*What is being asked*
Write out the full set of records below exactly.

• • • •

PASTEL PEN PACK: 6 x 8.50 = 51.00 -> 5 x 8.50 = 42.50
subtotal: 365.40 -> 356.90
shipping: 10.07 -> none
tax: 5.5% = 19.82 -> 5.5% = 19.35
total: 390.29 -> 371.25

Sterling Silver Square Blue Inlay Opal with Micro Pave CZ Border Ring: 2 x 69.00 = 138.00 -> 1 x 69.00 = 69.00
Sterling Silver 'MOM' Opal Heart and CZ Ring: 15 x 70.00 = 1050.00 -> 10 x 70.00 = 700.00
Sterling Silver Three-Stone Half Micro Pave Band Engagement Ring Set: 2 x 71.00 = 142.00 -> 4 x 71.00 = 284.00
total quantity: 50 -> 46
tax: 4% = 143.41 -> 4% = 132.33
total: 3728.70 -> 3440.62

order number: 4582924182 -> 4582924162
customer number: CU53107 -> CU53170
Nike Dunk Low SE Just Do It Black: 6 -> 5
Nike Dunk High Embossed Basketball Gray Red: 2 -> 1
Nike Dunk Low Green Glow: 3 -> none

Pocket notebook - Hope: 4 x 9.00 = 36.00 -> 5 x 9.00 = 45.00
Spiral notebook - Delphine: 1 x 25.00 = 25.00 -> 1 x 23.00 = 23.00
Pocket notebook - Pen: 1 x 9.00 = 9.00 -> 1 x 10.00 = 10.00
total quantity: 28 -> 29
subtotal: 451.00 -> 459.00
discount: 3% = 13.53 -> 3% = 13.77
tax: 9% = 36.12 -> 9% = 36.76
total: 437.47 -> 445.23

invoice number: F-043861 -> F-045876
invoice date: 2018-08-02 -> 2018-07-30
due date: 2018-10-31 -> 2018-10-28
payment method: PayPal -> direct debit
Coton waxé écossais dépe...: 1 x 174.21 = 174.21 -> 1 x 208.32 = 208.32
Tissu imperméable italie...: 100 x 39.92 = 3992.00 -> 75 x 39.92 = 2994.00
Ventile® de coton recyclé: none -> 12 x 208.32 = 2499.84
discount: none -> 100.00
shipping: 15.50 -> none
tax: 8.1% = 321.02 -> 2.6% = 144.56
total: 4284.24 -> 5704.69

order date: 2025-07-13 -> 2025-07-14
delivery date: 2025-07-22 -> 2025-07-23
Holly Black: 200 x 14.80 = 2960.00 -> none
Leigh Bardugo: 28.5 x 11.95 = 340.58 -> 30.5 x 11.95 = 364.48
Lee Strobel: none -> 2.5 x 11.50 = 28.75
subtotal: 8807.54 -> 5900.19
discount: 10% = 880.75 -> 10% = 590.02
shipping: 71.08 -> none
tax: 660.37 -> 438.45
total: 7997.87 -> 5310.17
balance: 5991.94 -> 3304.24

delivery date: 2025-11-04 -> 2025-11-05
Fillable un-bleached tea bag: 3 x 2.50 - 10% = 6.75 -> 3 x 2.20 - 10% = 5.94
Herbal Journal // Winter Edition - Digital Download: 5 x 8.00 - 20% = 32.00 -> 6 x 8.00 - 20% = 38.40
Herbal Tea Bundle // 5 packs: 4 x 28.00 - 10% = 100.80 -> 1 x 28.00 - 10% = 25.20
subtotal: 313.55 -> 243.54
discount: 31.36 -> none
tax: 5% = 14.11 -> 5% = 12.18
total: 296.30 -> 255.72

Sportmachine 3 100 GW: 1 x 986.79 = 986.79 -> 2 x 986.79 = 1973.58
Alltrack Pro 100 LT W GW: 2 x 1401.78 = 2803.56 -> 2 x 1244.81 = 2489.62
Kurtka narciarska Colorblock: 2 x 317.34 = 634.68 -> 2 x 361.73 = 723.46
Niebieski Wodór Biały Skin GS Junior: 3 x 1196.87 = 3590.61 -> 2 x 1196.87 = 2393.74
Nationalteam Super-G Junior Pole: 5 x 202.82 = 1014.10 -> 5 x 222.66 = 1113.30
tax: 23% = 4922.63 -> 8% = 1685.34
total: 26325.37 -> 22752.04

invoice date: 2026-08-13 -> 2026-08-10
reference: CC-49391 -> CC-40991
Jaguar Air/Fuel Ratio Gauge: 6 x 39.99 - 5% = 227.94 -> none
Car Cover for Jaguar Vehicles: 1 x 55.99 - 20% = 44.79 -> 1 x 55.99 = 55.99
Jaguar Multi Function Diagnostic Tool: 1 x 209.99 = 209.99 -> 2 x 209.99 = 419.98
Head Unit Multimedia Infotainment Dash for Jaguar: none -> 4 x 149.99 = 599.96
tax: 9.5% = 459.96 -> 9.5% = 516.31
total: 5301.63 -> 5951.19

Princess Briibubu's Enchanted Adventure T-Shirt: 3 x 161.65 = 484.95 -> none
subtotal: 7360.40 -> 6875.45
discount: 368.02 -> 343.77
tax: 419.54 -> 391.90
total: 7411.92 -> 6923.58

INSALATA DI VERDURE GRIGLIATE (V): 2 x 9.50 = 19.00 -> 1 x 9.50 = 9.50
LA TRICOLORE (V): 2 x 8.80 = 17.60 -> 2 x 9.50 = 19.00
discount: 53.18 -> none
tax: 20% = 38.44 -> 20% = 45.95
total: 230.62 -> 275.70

• • • •

*Exercise solution*
PASTEL PEN PACK: 6 x 8.50 = 51.00 -> 5 x 8.50 = 42.50
subtotal: 365.40 -> 356.90
shipping: 10.07 -> none
tax: 5.5% = 19.82 -> 5.5% = 19.35
total: 390.29 -> 371.25

Sterling Silver Square Blue Inlay Opal with Micro Pave CZ Border Ring: 2 x 69.00 = 138.00 -> 1 x 69.00 = 69.00
Sterling Silver 'MOM' Opal Heart and CZ Ring: 15 x 70.00 = 1050.00 -> 10 x 70.00 = 700.00
Sterling Silver Three-Stone Half Micro Pave Band Engagement Ring Set: 2 x 71.00 = 142.00 -> 4 x 71.00 = 284.00
total quantity: 50 -> 46
tax: 4% = 143.41 -> 4% = 132.33
total: 3728.70 -> 3440.62

order number: 4582924182 -> 4582924162
customer number: CU53107 -> CU53170
Nike Dunk Low SE Just Do It Black: 6 -> 5
Nike Dunk High Embossed Basketball Gray Red: 2 -> 1
Nike Dunk Low Green Glow: 3 -> none

Pocket notebook - Hope: 4 x 9.00 = 36.00 -> 5 x 9.00 = 45.00
Spiral notebook - Delphine: 1 x 25.00 = 25.00 -> 1 x 23.00 = 23.00
Pocket notebook - Pen: 1 x 9.00 = 9.00 -> 1 x 10.00 = 10.00
total quantity: 28 -> 29
subtotal: 451.00 -> 459.00
discount: 3% = 13.53 -> 3% = 13.77
tax: 9% = 36.12 -> 9% = 36.76
total: 437.47 -> 445.23

invoice number: F-043861 -> F-045876
invoice date: 2018-08-02 -> 2018-07-30
due date: 2018-10-31 -> 2018-10-28
payment method: PayPal -> direct debit
Coton waxé écossais dépe...: 1 x 174.21 = 174.21 -> 1 x 208.32 = 208.32
Tissu imperméable italie...: 100 x 39.92 = 3992.00 -> 75 x 39.92 = 2994.00
Ventile® de coton recyclé: none -> 12 x 208.32 = 2499.84
discount: none -> 100.00
shipping: 15.50 -> none
tax: 8.1% = 321.02 -> 2.6% = 144.56
total: 4284.24 -> 5704.69

order date: 2025-07-13 -> 2025-07-14
delivery date: 2025-07-22 -> 2025-07-23
Holly Black: 200 x 14.80 = 2960.00 -> none
Leigh Bardugo: 28.5 x 11.95 = 340.58 -> 30.5 x 11.95 = 364.48
Lee Strobel: none -> 2.5 x 11.50 = 28.75
subtotal: 8807.54 -> 5900.19
discount: 10% = 880.75 -> 10% = 590.02
shipping: 71.08 -> none
tax: 660.37 -> 438.45
total: 7997.87 -> 5310.17
balance: 5991.94 -> 3304.24

delivery date: 2025-11-04 -> 2025-11-05
Fillable un-bleached tea bag: 3 x 2.50 - 10% = 6.75 -> 3 x 2.20 - 10% = 5.94
Herbal Journal // Winter Edition - Digital Download: 5 x 8.00 - 20% = 32.00 -> 6 x 8.00 - 20% = 38.40
Herbal Tea Bundle // 5 packs: 4 x 28.00 - 10% = 100.80 -> 1 x 28.00 - 10% = 25.20
subtotal: 313.55 -> 243.54
discount: 31.36 -> none
tax: 5% = 14.11 -> 5% = 12.18
total: 296.30 -> 255.72

Sportmachine 3 100 GW: 1 x 986.79 = 986.79 -> 2 x 986.79 = 1973.58
Alltrack Pro 100 LT W GW: 2 x 1401.78 = 2803.56 -> 2 x 1244.81 = 2489.62
Kurtka narciarska Colorblock: 2 x 317.34 = 634.68 -> 2 x 361.73 = 723.46
Niebieski Wodór Biały Skin GS Junior: 3 x 1196.87 = 3590.61 -> 2 x 1196.87 = 2393.74
Nationalteam Super-G Junior Pole: 5 x 202.82 = 1014.10 -> 5 x 222.66 = 1113.30
tax: 23% = 4922.63 -> 8% = 1685.34
total: 26325.37 -> 22752.04

invoice date: 2026-08-13 -> 2026-08-10
reference: CC-49391 -> CC-40991
Jaguar Air/Fuel Ratio Gauge: 6 x 39.99 - 5% = 227.94 -> none
Car Cover for Jaguar Vehicles: 1 x 55.99 - 20% = 44.79 -> 1 x 55.99 = 55.99
Jaguar Multi Function Diagnostic Tool: 1 x 209.99 = 209.99 -> 2 x 209.99 = 419.98
Head Unit Multimedia Infotainment Dash for Jaguar: none -> 4 x 149.99 = 599.96
tax: 9.5% = 459.96 -> 9.5% = 516.31
total: 5301.63 -> 5951.19

Princess Briibubu's Enchanted Adventure T-Shirt: 3 x 161.65 = 484.95 -> none
subtotal: 7360.40 -> 6875.45
discount: 368.02 -> 343.77
tax: 419.54 -> 391.90
total: 7411.92 -> 6923.58

INSALATA DI VERDURE GRIGLIATE (V): 2 x 9.50 = 19.00 -> 1 x 9.50 = 9.50
LA TRICOLORE (V): 2 x 8.80 = 17.60 -> 2 x 9.50 = 19.00
discount: 53.18 -> none
tax: 20% = 38.44 -> 20% = 45.95
total: 230.62 -> 275.70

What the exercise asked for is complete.